What This Means for You: Examination of the Revised Model Rule and Its Comments

In addition to the change in the Black Letter Rule set forth in Rule 1.16(a) (see supra), Comment [1] provides additional guidance on a lawyer’s duty to inquire about and assess the facts and circumstances of the representation. The Comment clarified that the duty continues throughout the course of the representation.  If changes in the facts and circumstances occur during a representation, lawyers must inquire and evaluate whether they can continue to represent the client or must terminate the representation.  This evaluation may include when a new party is named or a new entity becomes involved in a case.

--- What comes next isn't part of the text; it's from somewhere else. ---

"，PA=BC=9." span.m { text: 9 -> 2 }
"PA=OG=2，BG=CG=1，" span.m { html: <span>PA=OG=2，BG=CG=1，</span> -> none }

The Comments further clarify that a lawyer’s due diligence will vary for every prospective client or current client, depending upon the level of potential risk.  The use of this “risk-based” inquiry and assessment of the facts and circumstances of each representation emphasizes that there is no “one-size-fits-all” vetting process.  Lawyers may consider several factors when determining risk, including the identity of the client, the nature of the requested services and the jurisdictions involved in the representation.  For further guidance, Comment [2] references several publications, such as the ABA Voluntary Good Practices Guidance for Lawyers to Detect and Combat Money Laundering and Terrorist Financing.

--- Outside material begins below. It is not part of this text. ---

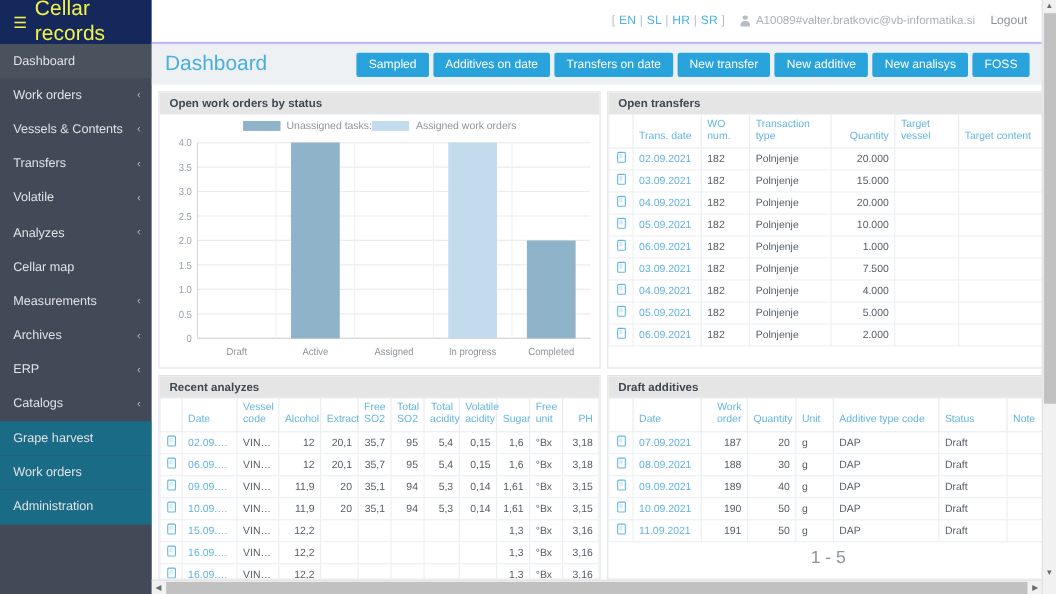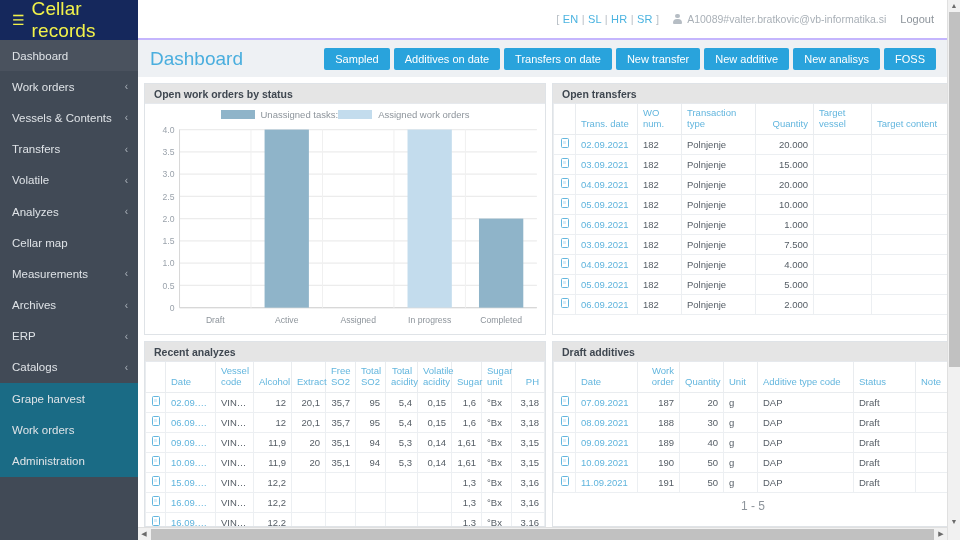"Sugar unit" th.ta-l { text: Sugar -> Free }
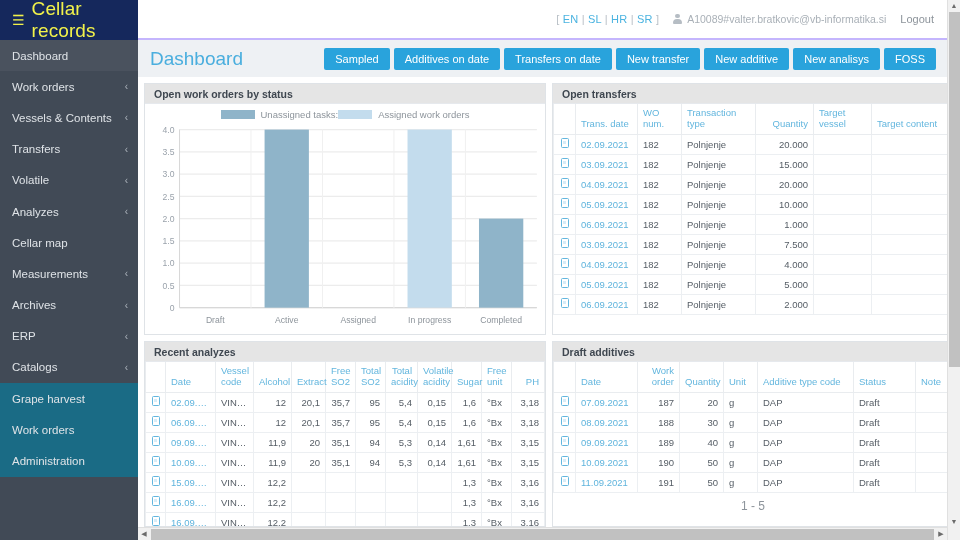"1 - 5" .pager { font-size: 12px -> 16px }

Ultimately, the Rule also requires lawyers to terminate or withdraw from the representation of any client seeking to use the lawyer’s professional services to commit a crime.  Once the lawyer advises the client or prospective client of the limitations on the lawyer's services, the lawyer is compelled to withdraw/terminate the representation if the prospective client or client seeks to use or persists in using the lawyer's services to commit or further a crime or fraud.  However, this Rule does not take the next step and requires lawyers to report suspicious activity by existing or prospective clients.


The recent changes to Model Rule 1.16 expressly codify what was heretofore implicit.  They benefit lawyers and the public by clarifying the nature and scope of lawyers’ existing due diligence obligations to inquire about and assess the facts and circumstances regarding the representation.  This affirmative obligation will help lawyers avoid becoming involved in client criminal and fraudulent conduct of the client and will help them better identify and respond to “red flags.”


[1] ABA Model Rule of Professional Conduct Rule 1.16(a)(2023).

[2] See The Bank Secrecy Act (“BSA”) and the Money Laundering Control Act. The U.S. Department of Treasury created the Financial Crimes Enforcement Network (“FinCEN”) to implement, administer, and enforce compliance with the BSA. Most recently, Congress enacted the Corporate Transparency Act (“CTA”) to enhance the identification and disclosure of certain beneficial ownership information.  Additional resources may be found on the ABA’s Task Force on Gatekeeper Regulation and the Profession at and the ABA Gatekeeper Regulations on Attorneys at

[3] See FATF United States’ Measures to Combat Money Laundering & Terrorist Financing (2016) -

[4] Revised Report to the House of Delegates (Aug. 2023) at 6.

[5] ABA Model Rule of Professional Conduct 1.1.

[6] ABA Model Rule of Professional Conduct 1.3.

[7] ABA Model Rule of Professional Conduct 1.4.

[8] ABA Model Rule of Professional Conduct 1.13.

[9] ABA Model Rule of Professional Conduct Rule 1.16(b)(2).